当社で開発、販売しているSYNESISは、一般的なモニタ製品では検知できないマイクロバーストトラフィックを検知し、パケットを特定する機能があります。
最小間隔100マイクロ秒の精度で使用率を計算し、どの通信が引き金となってマイクロバーストが発生しているかを調査できます。
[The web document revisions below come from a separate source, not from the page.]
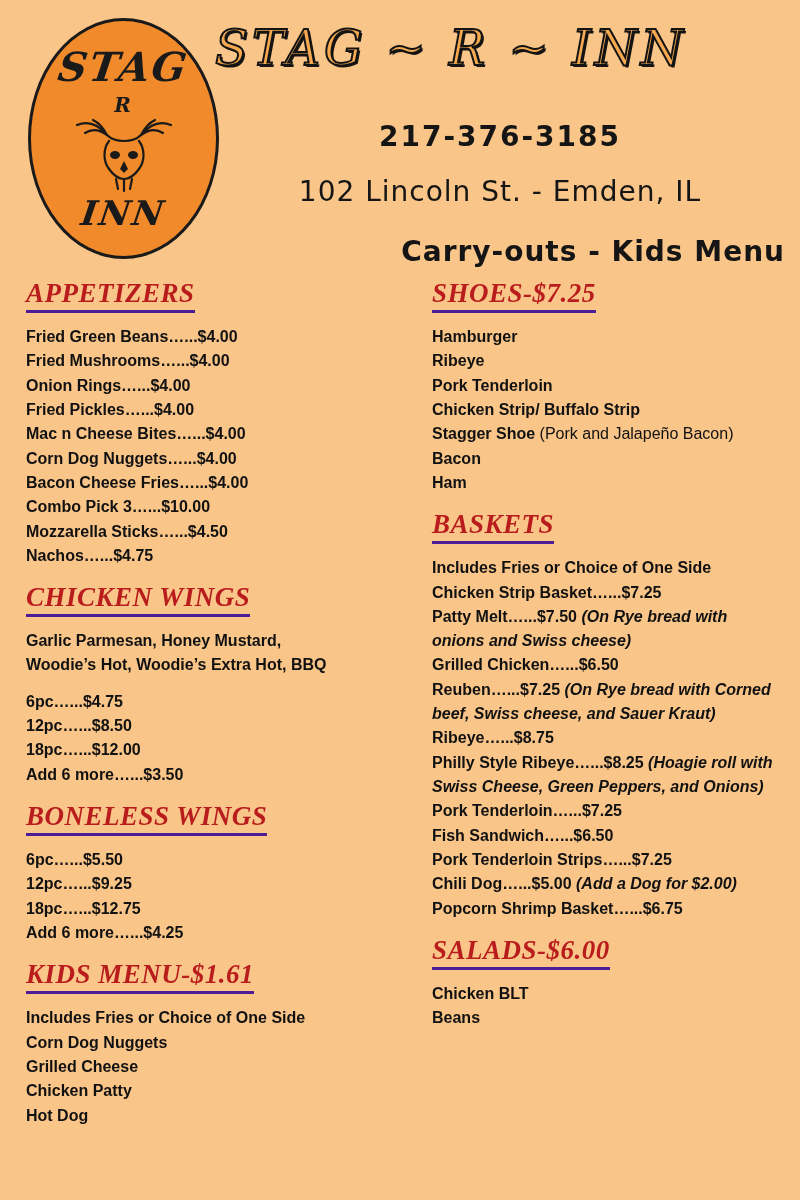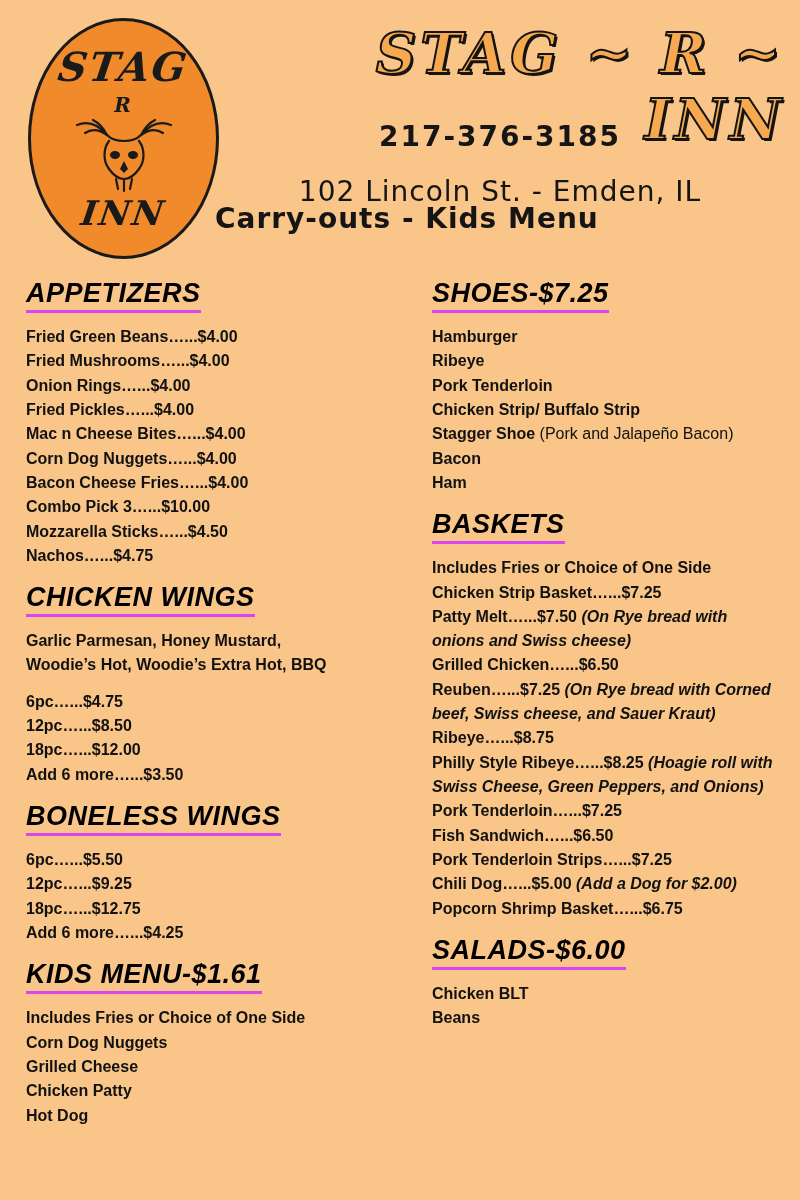"STAG ~ R ~ INN" .title { font-size: 56px -> 48px; font-weight: bold -> normal; text-align: right -> left }
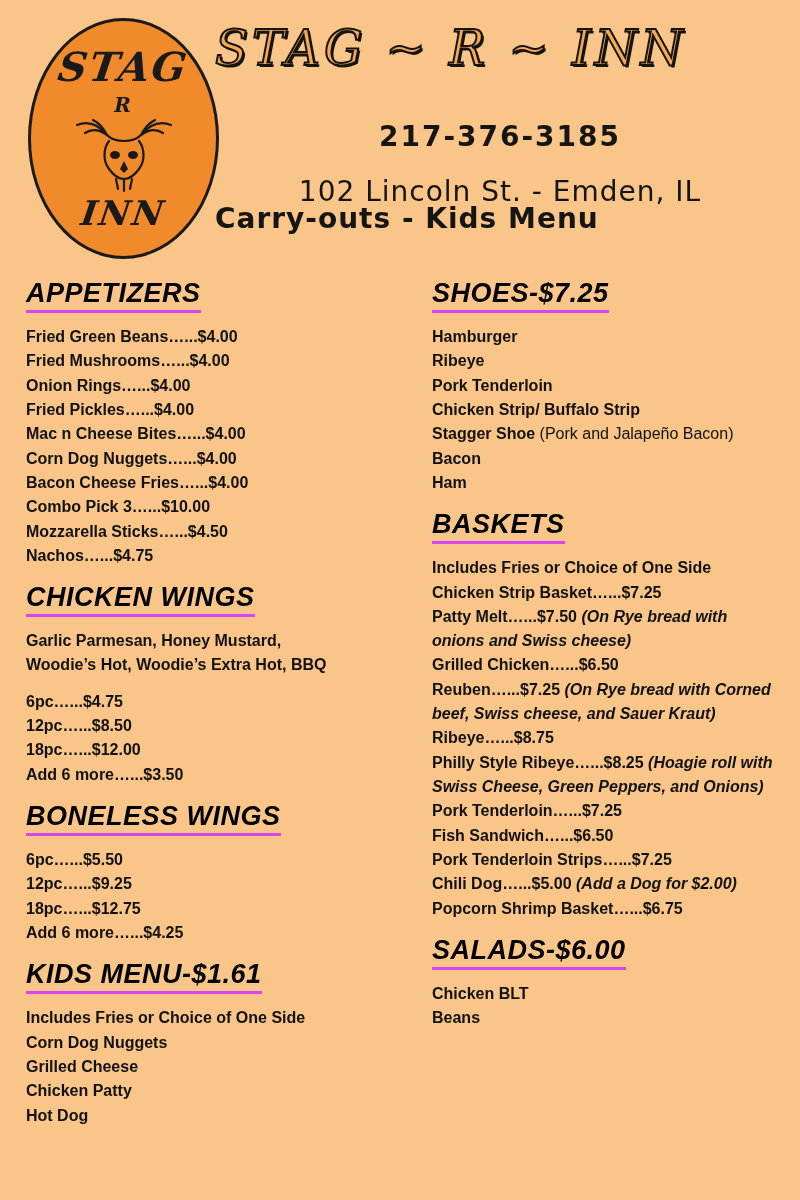"Carry-outs - Kids Menu" .carry { text-align: left -> right; top: 202px -> 235px }
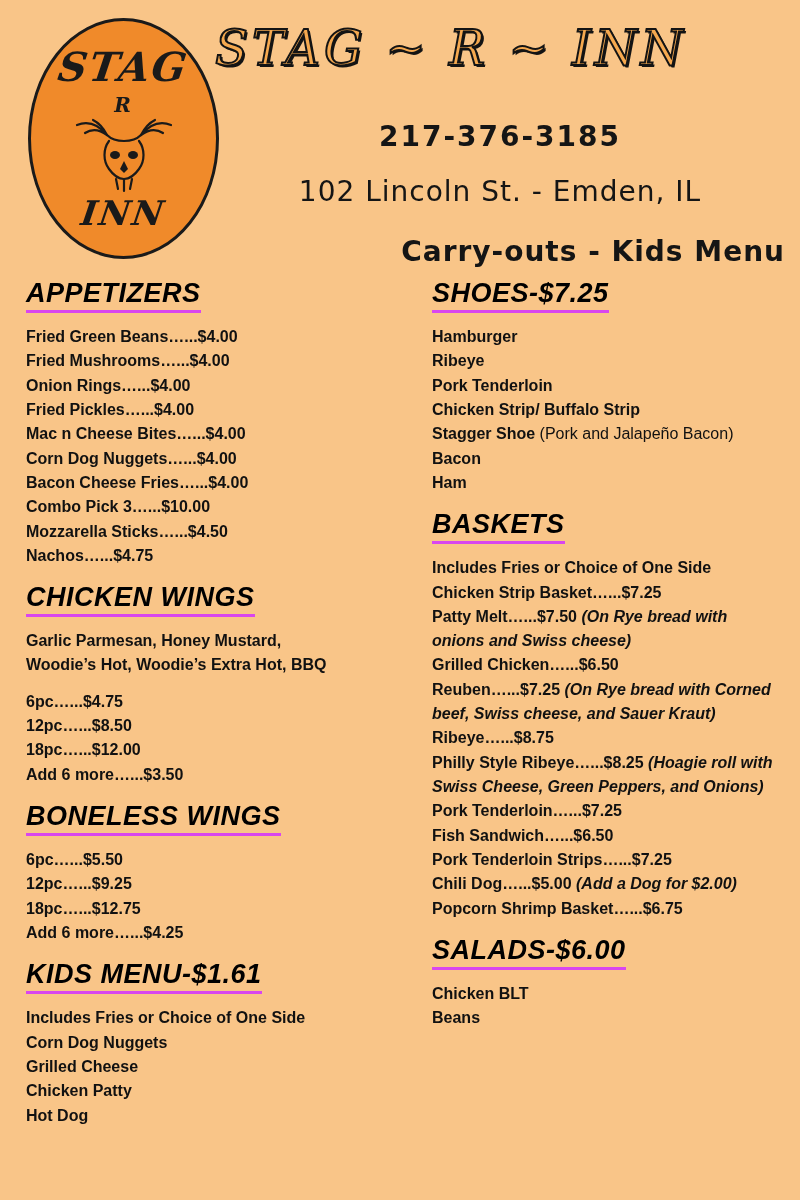"APPETIZERS" .section-title { border-bottom: 3px solid #d946ef -> 3px solid #4c1d95; color: #000000 -> #b91c1c; font-family: Liberation Sans, sans-serif -> Liberation Serif, serif }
SYNESISのマイクロバースト検知機能の大きな特長は、「使用率」と「連続発生回数」の2つの項目でしきい値を設定していることです。SYNESISでは、トラフィックの使用率が指定した「使用率」を超え、その状態が指定した分解能で「連続発生回数」を超えて続いた場合に、マイクロバーストが発生したと判断されます。

SYNESISマイクロバースト機能

SYNESISのデモンストレーションやPoCは、随時受けつけています。ご興味がありましたら、下のボタンよりお問い合わせください。

SYNESIS お問い合わせ

あとがき

ネットワーク速度の単位「bsp」は、実際の速度か帯域幅かのどちらを指しているか意識する必要があります。ネットワークの使用率は、速度に依存し、その速度は単純にデータの量だけではなく伝送するネットワーク機器や使用するプロトコルにも関係します。
「ネットワークの遅延とは?パケットキャプチャからみる遅延」の記事もご覧いただき、ネットワークの遅延やバーストの理解を深めていただければうれしいです。

また、「帯域幅」の意味するところは、アナログとデジタルで少し変わってきます。一般的にアナログで使用される帯域幅の単位は「Hz(ヘルツ)」です。もし帯域幅と検索してもぴんとくる情報ではないのであれば、それはアナログでの帯域幅の説明かもしれません。